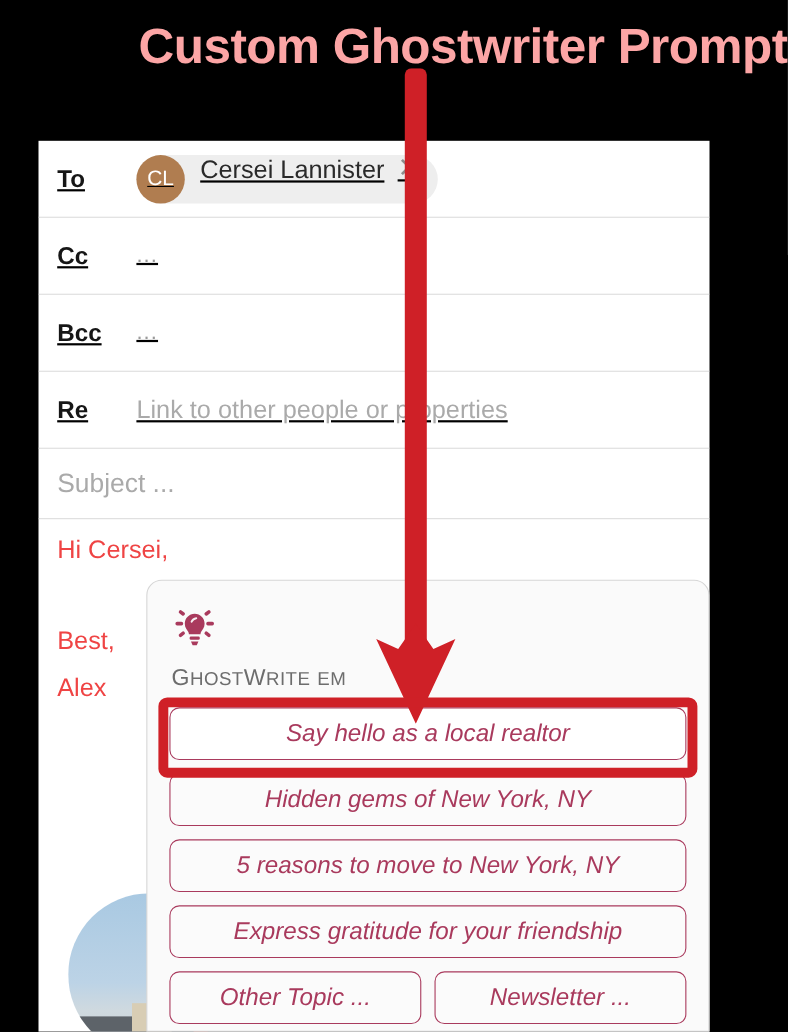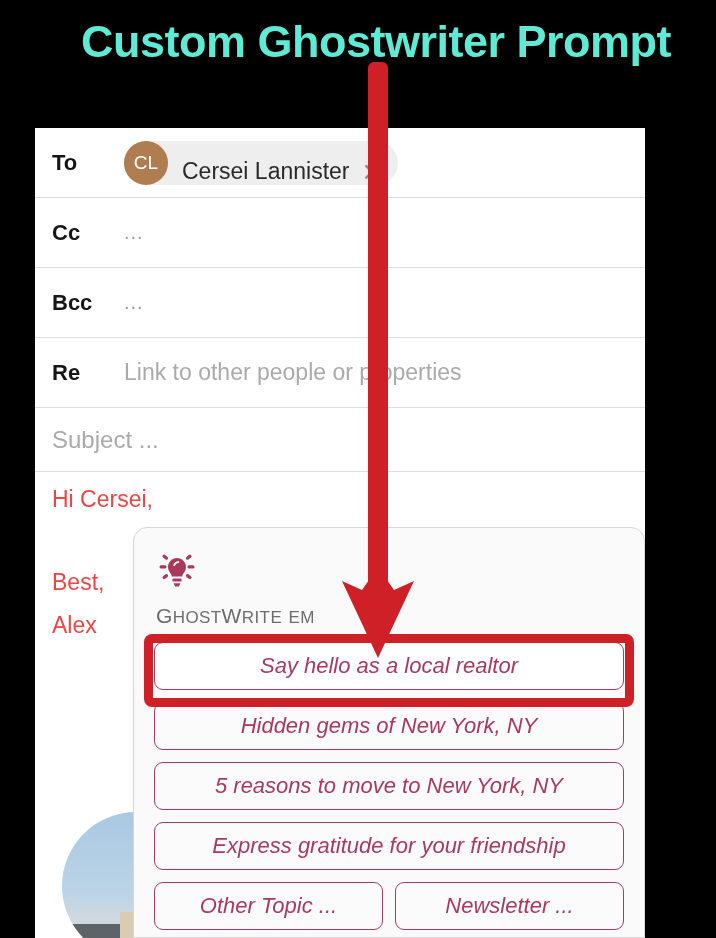--- a/index.html
+++ b/index.html
@@ -20,8 +20,8 @@
     position: absolute;
     left: 0; top: 12px;
     width: 716px;
-    text-align: center;
-    color: #5eead4;
+    text-align: right;
+    color: #fca5a5;
     font-size: 45px;
     font-weight: bold;
     letter-spacing: -0.5px;

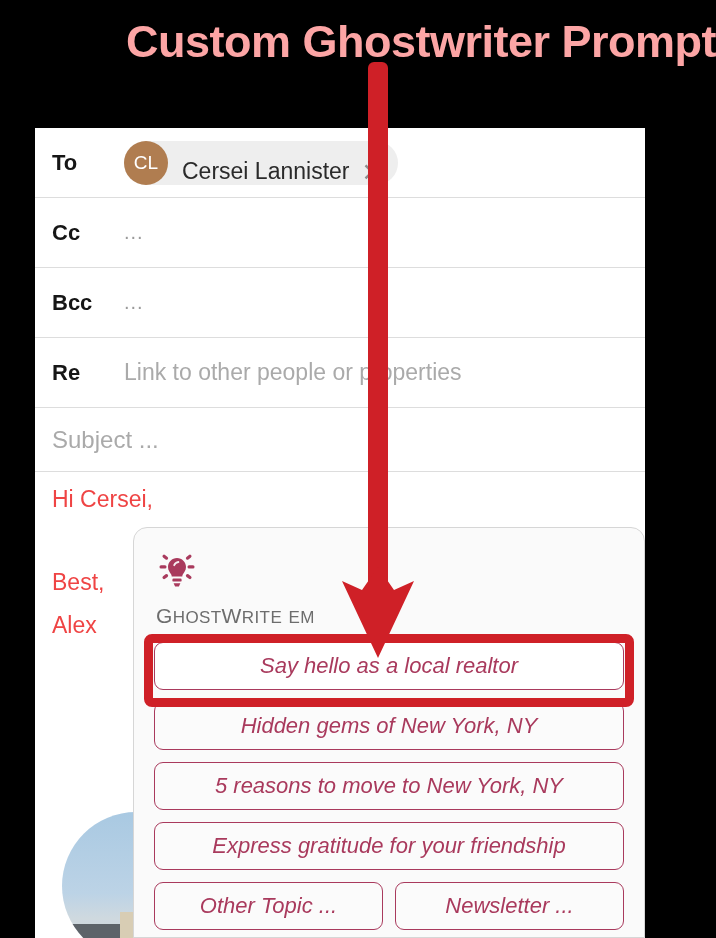--- a/index.html
+++ b/index.html
@@ -45,6 +45,7 @@
     height: 70px;
     border-bottom: 1px solid #dddddd;
     padding-left: 17px;
+    text-decoration: underline;
   }
   .field-label {
     font-size: 22px;

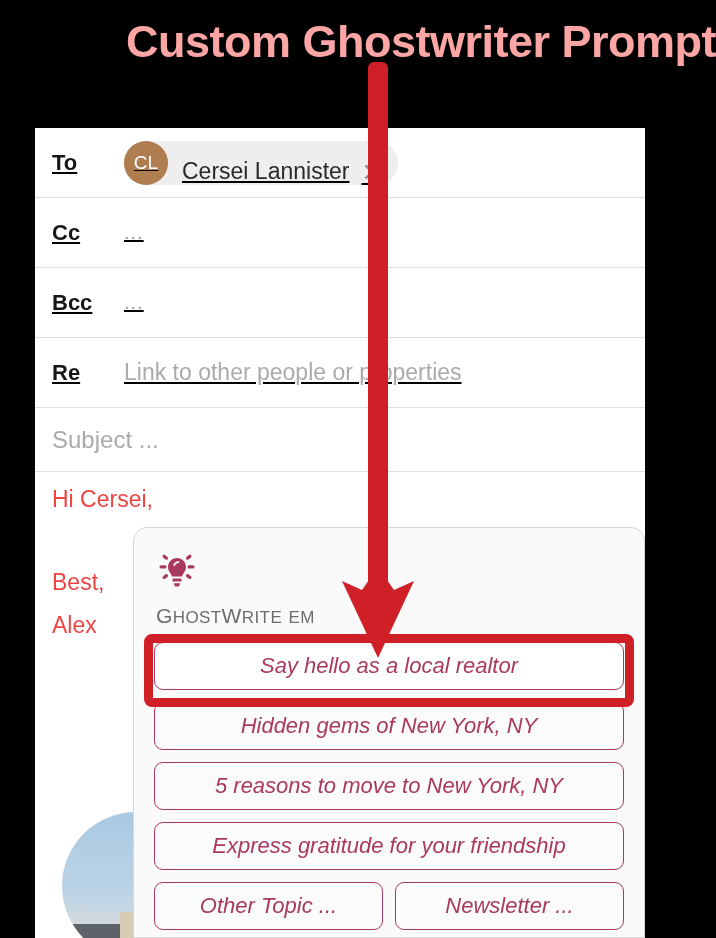--- a/index.html
+++ b/index.html
@@ -67,7 +67,7 @@
   
   .chip {
     display: inline-flex;
-    align-items: flex-end;
+    align-items: flex-start;
     height: 44px;
     background: #eeeeee;
     border-radius: 22px;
● ● ● ●
— Work task —
Each line of the data that has the string "flex" should be returned.

— Response box —
     display: inline-flex;
-    align-items: flex-end;
+    align-items: flex-start;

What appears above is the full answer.